Management information (including learning activities, bookings, etc ) will be retained by the Cabinet Office for no more than 4 years. Data may be retained by your department for the purposes of reporting beyond this period. Your personal data will be shared by us with our 3rd-party suppliers, who will retain your data for the duration of our contract with them or according to the timescales provided above, whichever is sooner.

2. Your rights

You have the right to:

  • request information about how your personal data is processed, and to request a copy of that personal data
  • request that any inaccuracies in your personal data are rectified without delay
  • request that any incomplete personal data is completed, including by means of a supplementary statement
  • request that your personal data is erased if there is no longer a justification for it to be processed
  • in certain circumstances (for example, where accuracy is contested) to request that the processing of your personal data is restricted
  • object to the processing of your personal data where it is processed for direct marketing purposes
  • request a copy of any personal data you have provided, and for this to be provided in a structured, commonly used and machine-readable format
  • object to the processing of your personal data

3. International transfers

Your personal data is stored on our IT infrastructure, and shared with our data processors, who provide email, document management and storage services to us. Your data may be held in the UK or in jurisdictions which have been granted data adequacy standards by the UK Government. Where that is the case it will be subject to equivalent legal protection through the use of model contract clauses.

Your data will be shared with our IT suppliers who provide mailing list management and event booking services. Your data may be held in the UK or in jurisdictions which have been granted data adequacy standards by the UK Government. Where that is the case it will be subject to equivalent legal protection through the use of model contract clauses.

4. Complaints

If you consider that your personal data has been misused or mishandled, you may make a complaint to the Information Commissioner, who is an independent regulator. The Information Commissioner can be contacted at:

Information Commissioner's Office
Wycliffe House
Water Lane
Wilmslow
Cheshire
SK9 5AF
0303 123 1113

Email: casework@ico.org.uk

Any complaint to the Information Commissioner is without prejudice to your right to seek redress through the courts.

5. Contact details

The data controller for your data will vary depending on the data being collected:

  • the data controller for your profile, email services, evaluations, feedback, coaching and mentoring is the Cabinet Office
  • the Cabinet Office and the department that employs you are joint data controllers for your learning record, learning and development plans, bookings and management information

The contact details for the lead data controller are:

Campus and Curriculum Delivery Team, Government Skills and Curriculum Unit
Civil Service HR
Cabinet Office
10 S Colonnade
London
E14 4QQ

Email: contact.ccdt@cabinetoffice.gov.uk

Please contact us if you have any queries relating to your rights and how we use your personal data.
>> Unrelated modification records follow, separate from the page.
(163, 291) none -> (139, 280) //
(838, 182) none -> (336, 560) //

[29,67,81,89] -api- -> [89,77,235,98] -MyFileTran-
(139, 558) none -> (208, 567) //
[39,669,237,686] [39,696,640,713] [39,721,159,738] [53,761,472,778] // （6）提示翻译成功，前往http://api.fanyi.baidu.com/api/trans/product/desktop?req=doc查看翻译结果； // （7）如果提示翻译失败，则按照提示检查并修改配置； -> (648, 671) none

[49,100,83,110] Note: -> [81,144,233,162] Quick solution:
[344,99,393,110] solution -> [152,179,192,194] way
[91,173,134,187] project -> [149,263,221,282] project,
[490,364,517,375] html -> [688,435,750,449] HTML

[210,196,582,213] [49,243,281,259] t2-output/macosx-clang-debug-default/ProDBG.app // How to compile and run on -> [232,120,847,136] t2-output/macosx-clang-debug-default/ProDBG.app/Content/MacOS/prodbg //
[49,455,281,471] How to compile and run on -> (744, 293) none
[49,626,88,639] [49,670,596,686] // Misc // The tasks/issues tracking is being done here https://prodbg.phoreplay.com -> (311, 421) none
The contact details for the lead data controller’s data protection officer are:

Stephen Jones
Data Protection Officer
Cabinet Office
Room 405
70 Whitehall
London
SW1A 2AS

Email: dpo@cabinetoffice.gov.uk

The data protection officer provides independent advice and monitoring of Cabinet Office’s use of personal information.

6. Changes to this privacy policy

If this privacy notice changes in any way, we will place an updated version on this page. Regularly reviewing this page ensures that you are always aware of what information we collect, how we use it and under what circumstances, we share it with other parties.